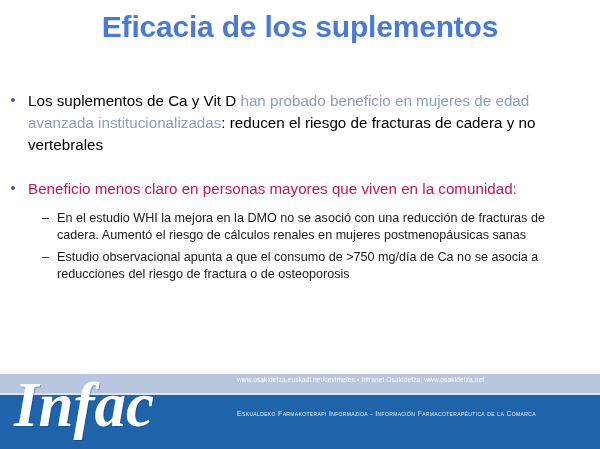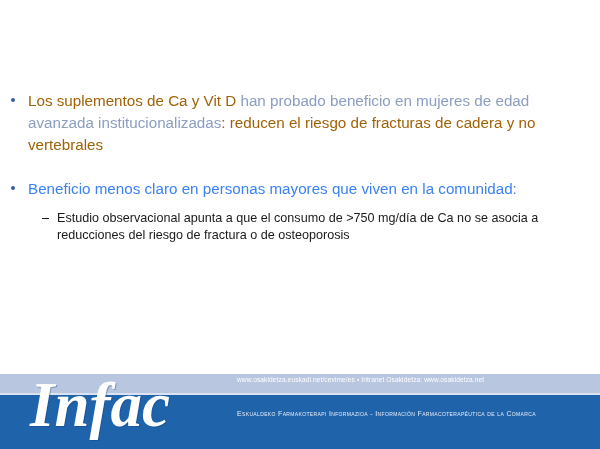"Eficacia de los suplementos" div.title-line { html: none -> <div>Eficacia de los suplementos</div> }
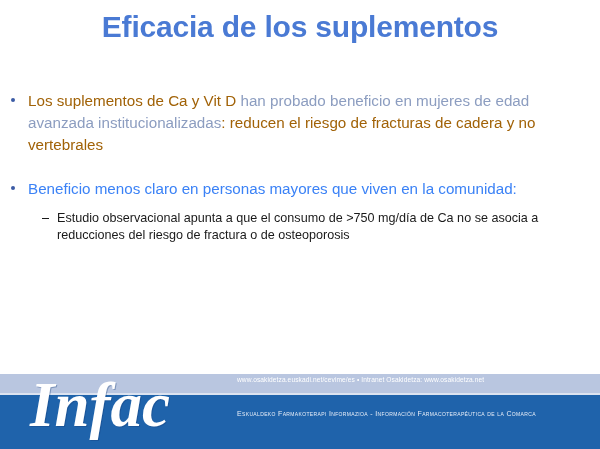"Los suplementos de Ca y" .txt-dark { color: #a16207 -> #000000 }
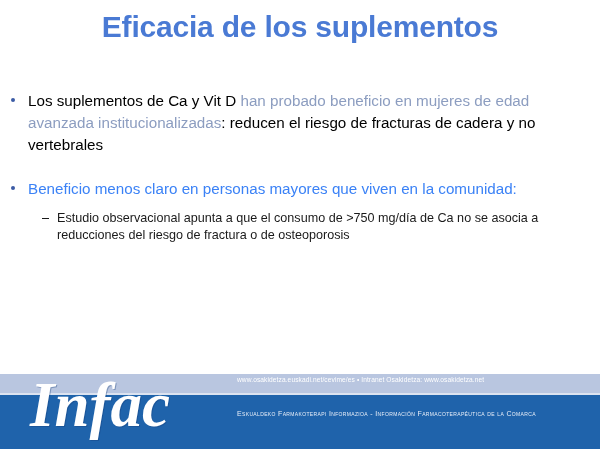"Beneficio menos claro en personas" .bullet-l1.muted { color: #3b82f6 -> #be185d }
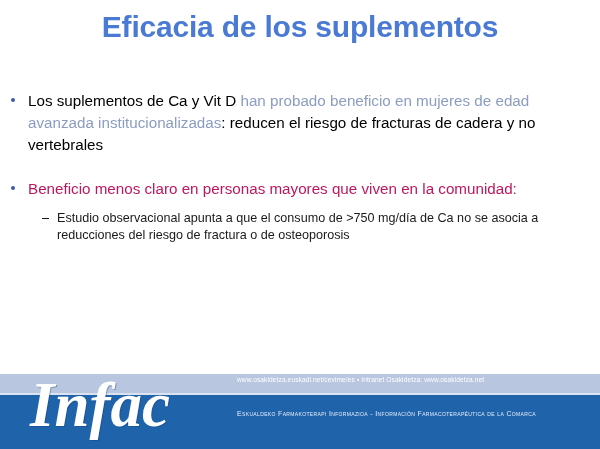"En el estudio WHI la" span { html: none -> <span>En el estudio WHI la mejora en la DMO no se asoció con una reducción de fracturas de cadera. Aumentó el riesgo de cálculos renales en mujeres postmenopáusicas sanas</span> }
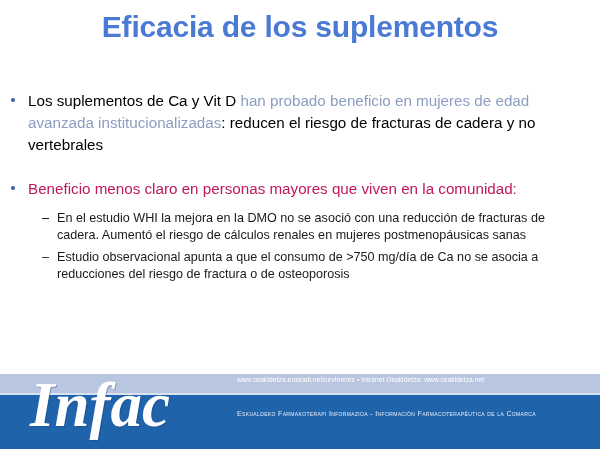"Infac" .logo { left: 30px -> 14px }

**Task item**
Make an exact copy of the whole listing, but don't bring over any pictures.

**Reply**
"Eficacia de los suplementos" div.title-line { html: none -> <div>Eficacia de los suplementos</div> }
"Los suplementos de Ca y" .txt-dark { color: #a16207 -> #000000 }
"Beneficio menos claro en personas" .bullet-l1.muted { color: #3b82f6 -> #be185d }
"En el estudio WHI la" span { html: none -> <span>En el estudio WHI la mejora en la DMO no se asoció con una reducción de fracturas de cadera. Aumentó el riesgo de cálculos renales en mujeres postmenopáusicas sanas</span> }
"Infac" .logo { left: 30px -> 14px }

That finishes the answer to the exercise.